═════ The data

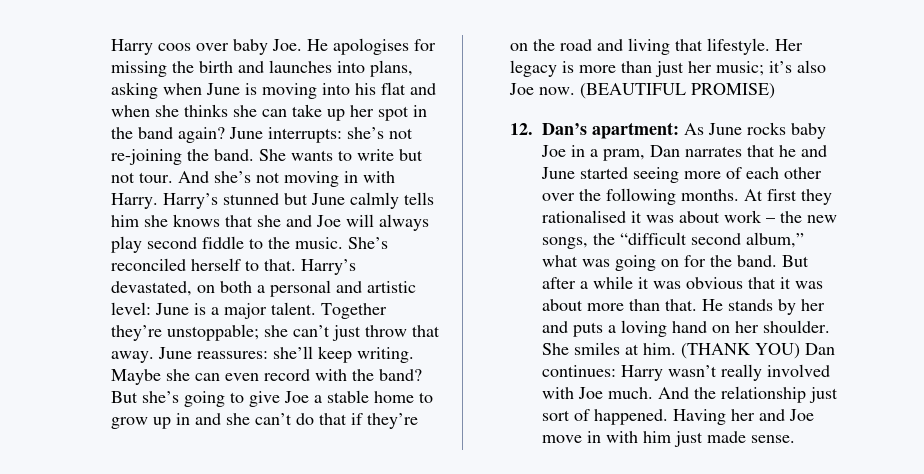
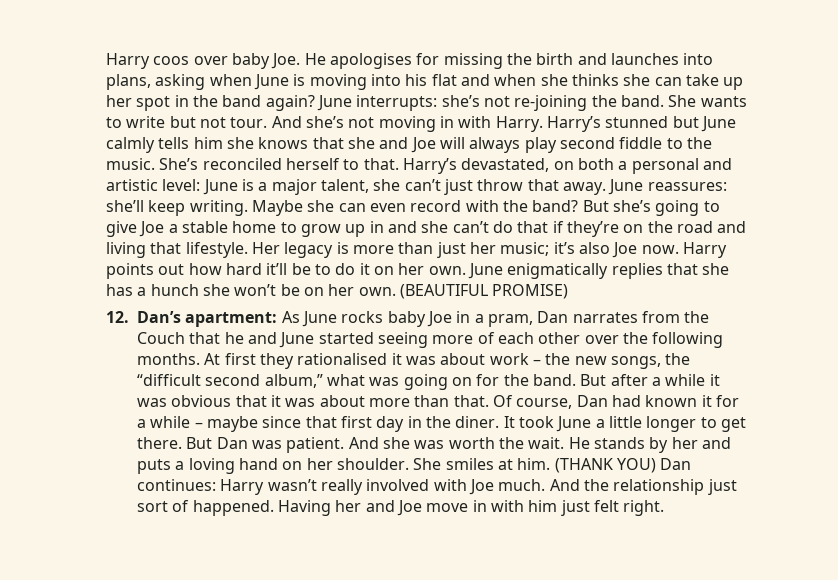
- Harry’s devastated, on both a personal and artistic level: June is a major talent. Together they’re unstoppable; she can’t just throw that away.
+ Harry’s devastated, on both a personal and artistic level: June is a major talent, she can’t just throw that away.
+ Harry points out how hard it’ll be to do it on her own. June enigmatically replies that she has a hunch she won’t be on her own.
- 12. Dan’s apartment: As June rocks baby Joe in a pram, Dan narrates that he and June started seeing more of each other over the following months.
+ 12. Dan’s apartment: As June rocks baby Joe in a pram, Dan narrates from the Couch that he and June started seeing more of each other over the following months.
+ Of course, Dan had known it for a while – maybe since that first day in the diner. It took June a little longer to get there. But Dan was patient. And she was worth the wait.
- Having her and Joe move in with him just made sense.
+ Having her and Joe move in with him just felt right.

══════════

Exercise brief:
Nothing but the lines from the one holding "Dan narrates from" to the end of the entries should be output, each exactly as it appears.

Answer box:
+ 12. Dan’s apartment: As June rocks baby Joe in a pram, Dan narrates from the Couch that he and June started seeing more of each other over the following months.
+ Of course, Dan had known it for a while – maybe since that first day in the diner. It took June a little longer to get there. But Dan was patient. And she was worth the wait.
- Having her and Joe move in with him just made sense.
+ Having her and Joe move in with him just felt right.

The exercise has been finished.